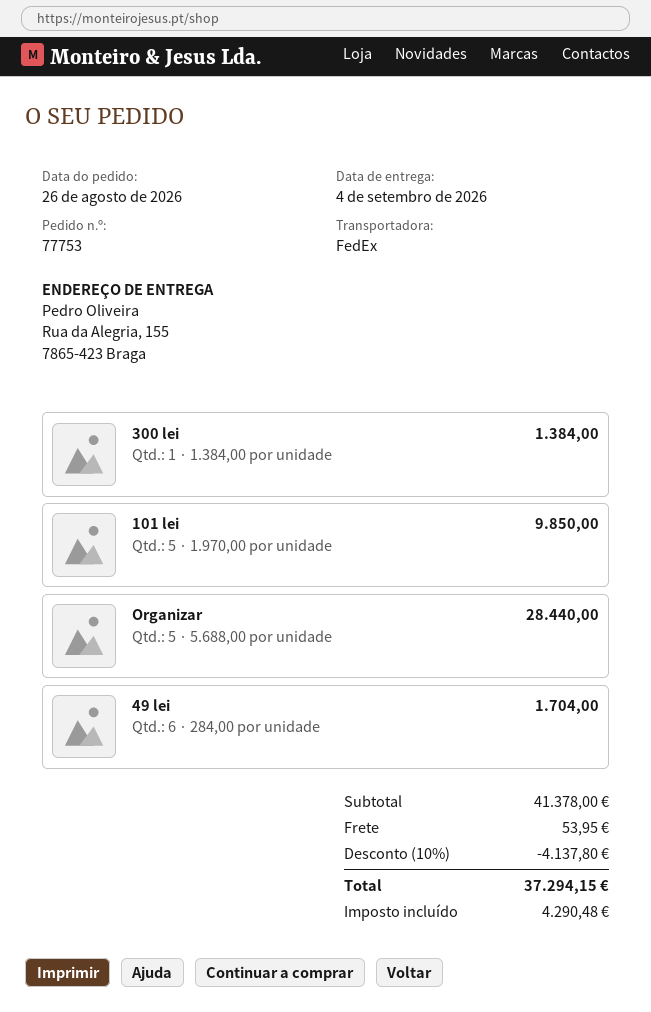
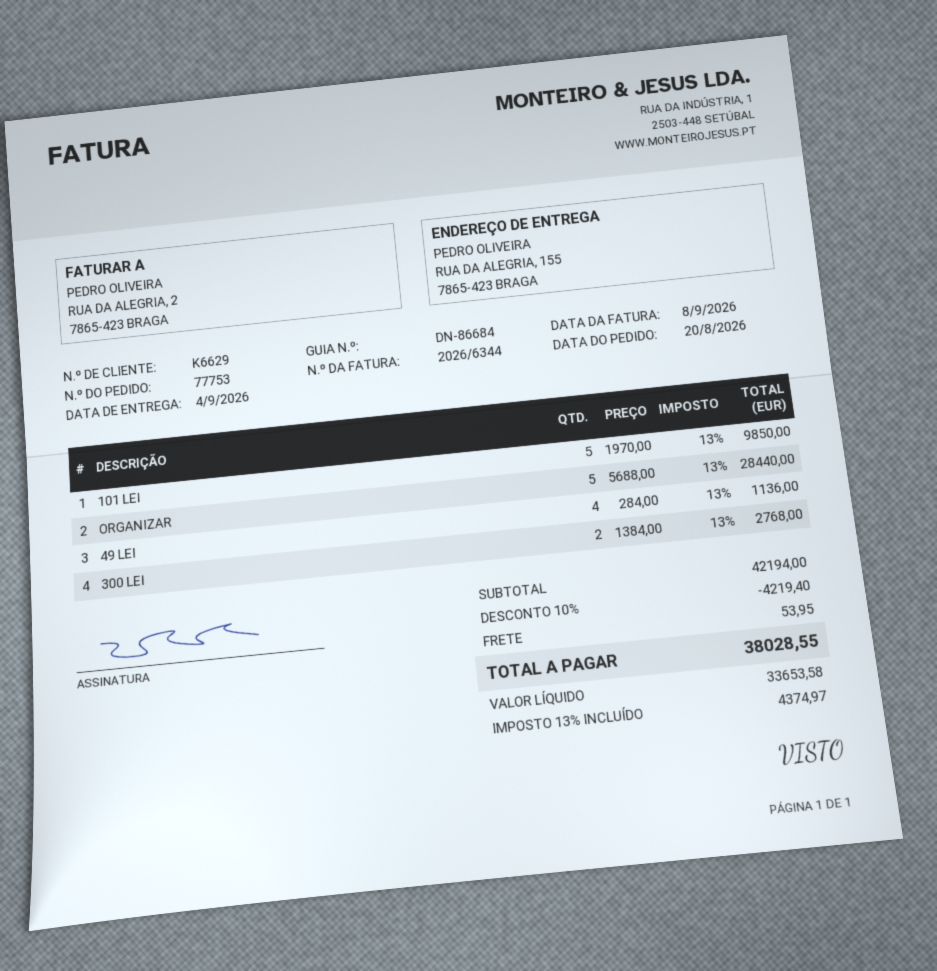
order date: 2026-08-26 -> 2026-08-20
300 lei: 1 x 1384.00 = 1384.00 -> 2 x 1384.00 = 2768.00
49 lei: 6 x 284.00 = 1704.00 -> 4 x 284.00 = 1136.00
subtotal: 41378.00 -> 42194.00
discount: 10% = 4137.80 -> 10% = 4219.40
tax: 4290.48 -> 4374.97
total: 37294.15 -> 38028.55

____

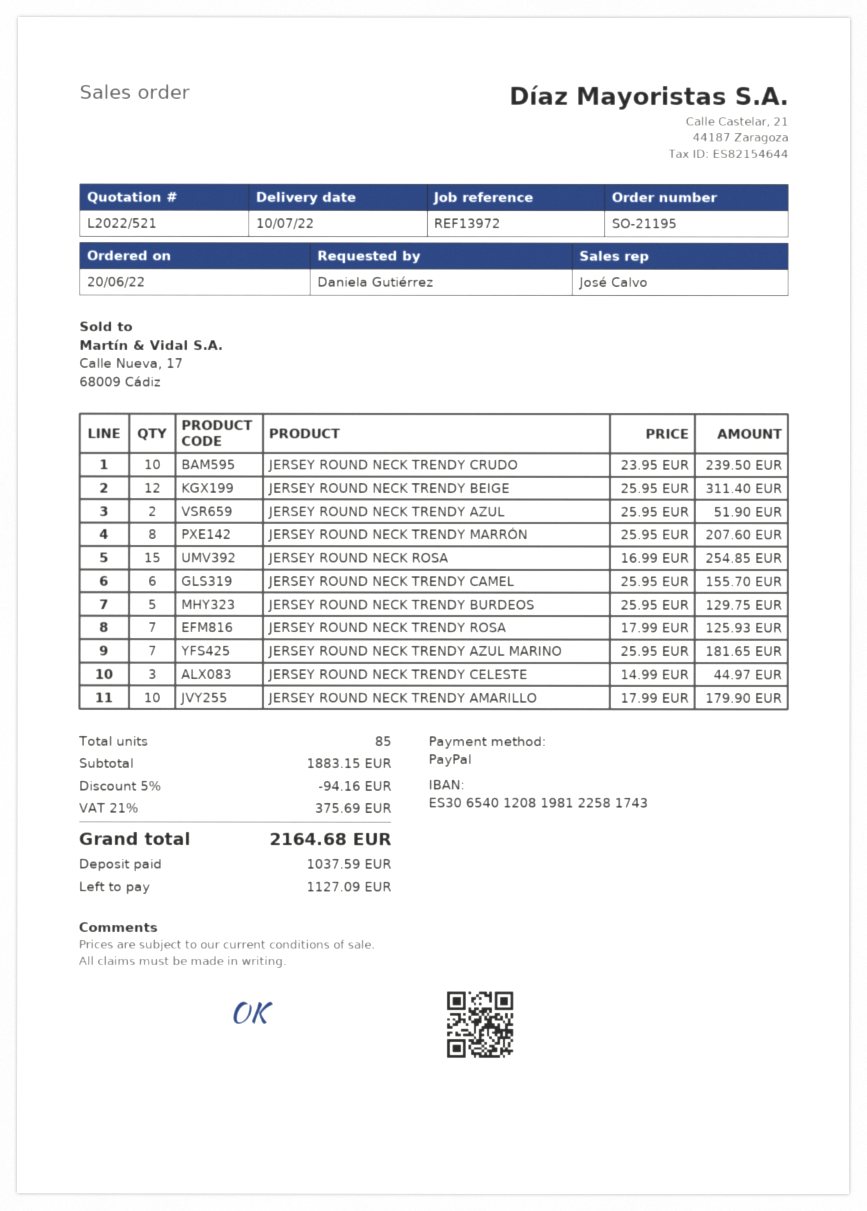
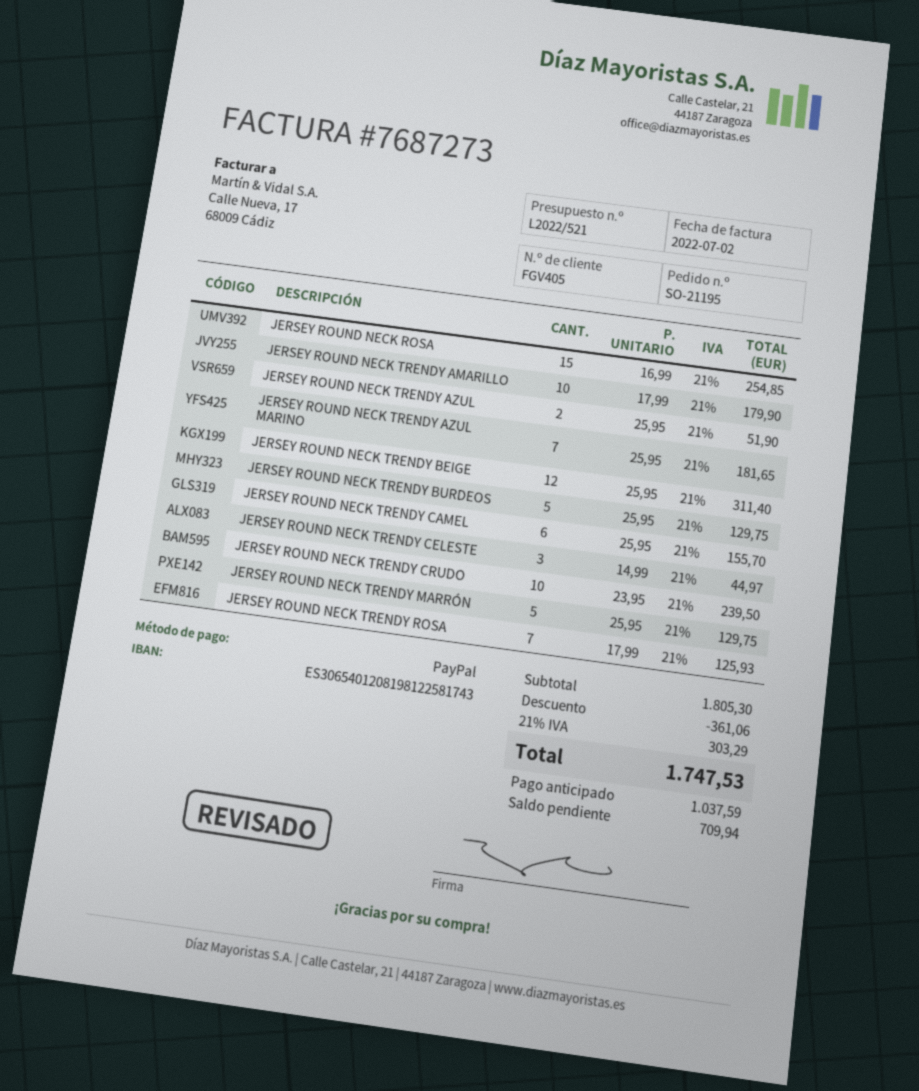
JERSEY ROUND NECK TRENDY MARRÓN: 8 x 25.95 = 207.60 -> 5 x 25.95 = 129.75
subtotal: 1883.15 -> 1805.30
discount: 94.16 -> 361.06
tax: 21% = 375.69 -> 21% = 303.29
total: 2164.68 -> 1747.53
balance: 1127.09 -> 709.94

____

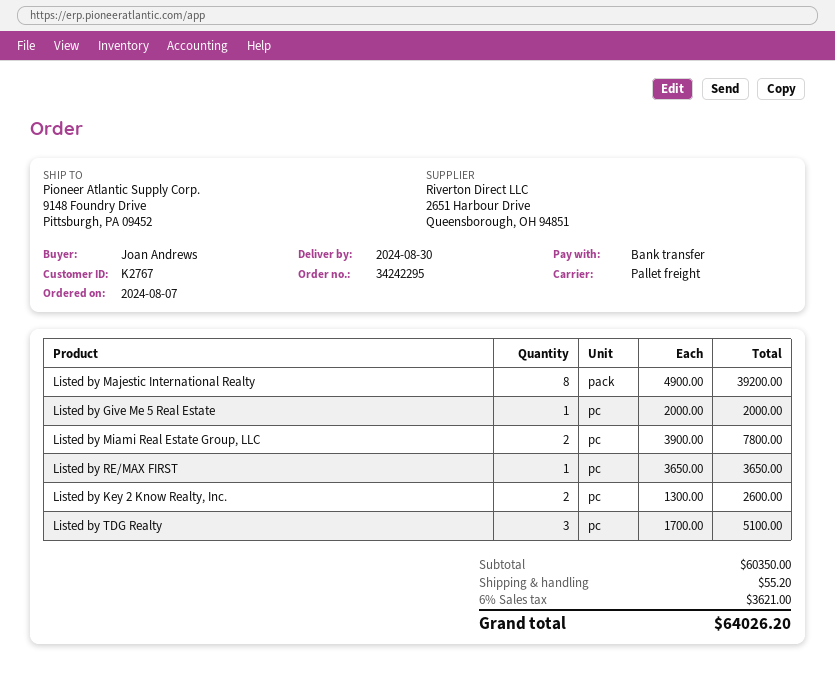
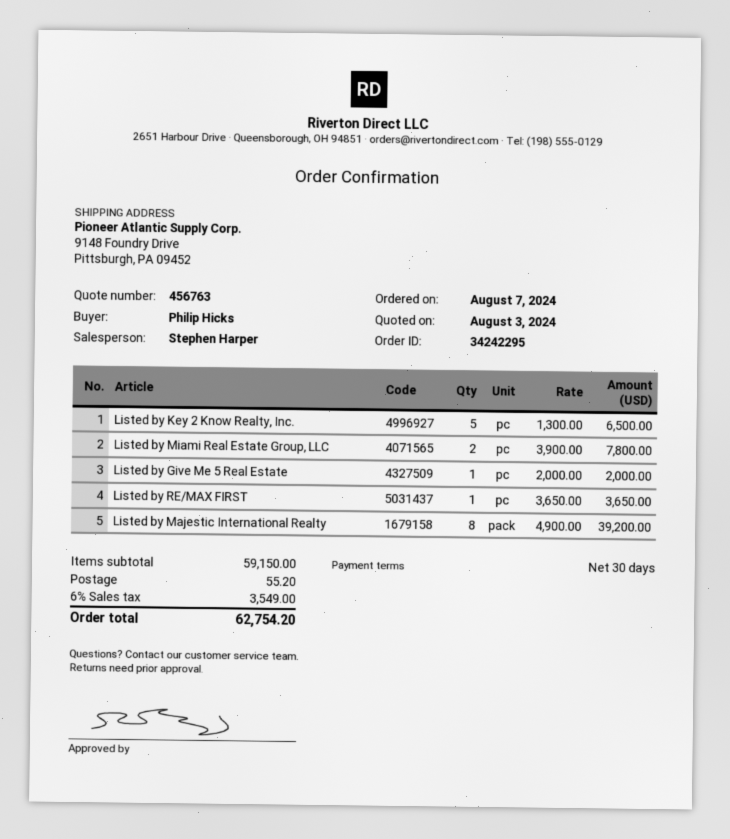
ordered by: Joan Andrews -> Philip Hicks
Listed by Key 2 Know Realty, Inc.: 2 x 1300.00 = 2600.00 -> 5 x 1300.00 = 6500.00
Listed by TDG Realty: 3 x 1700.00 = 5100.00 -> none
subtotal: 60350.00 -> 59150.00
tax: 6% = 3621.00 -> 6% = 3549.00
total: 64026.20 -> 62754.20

____

● ACTIVITY: Starting at the line with "tax: 21% = 375.69 -> 21% = 303.29" and ending at the line with "balance: 1127.09 -> 709.94", print each line of the listing above exactly, with no other lines.

● COMPLETED TASK:
tax: 21% = 375.69 -> 21% = 303.29
total: 2164.68 -> 1747.53
balance: 1127.09 -> 709.94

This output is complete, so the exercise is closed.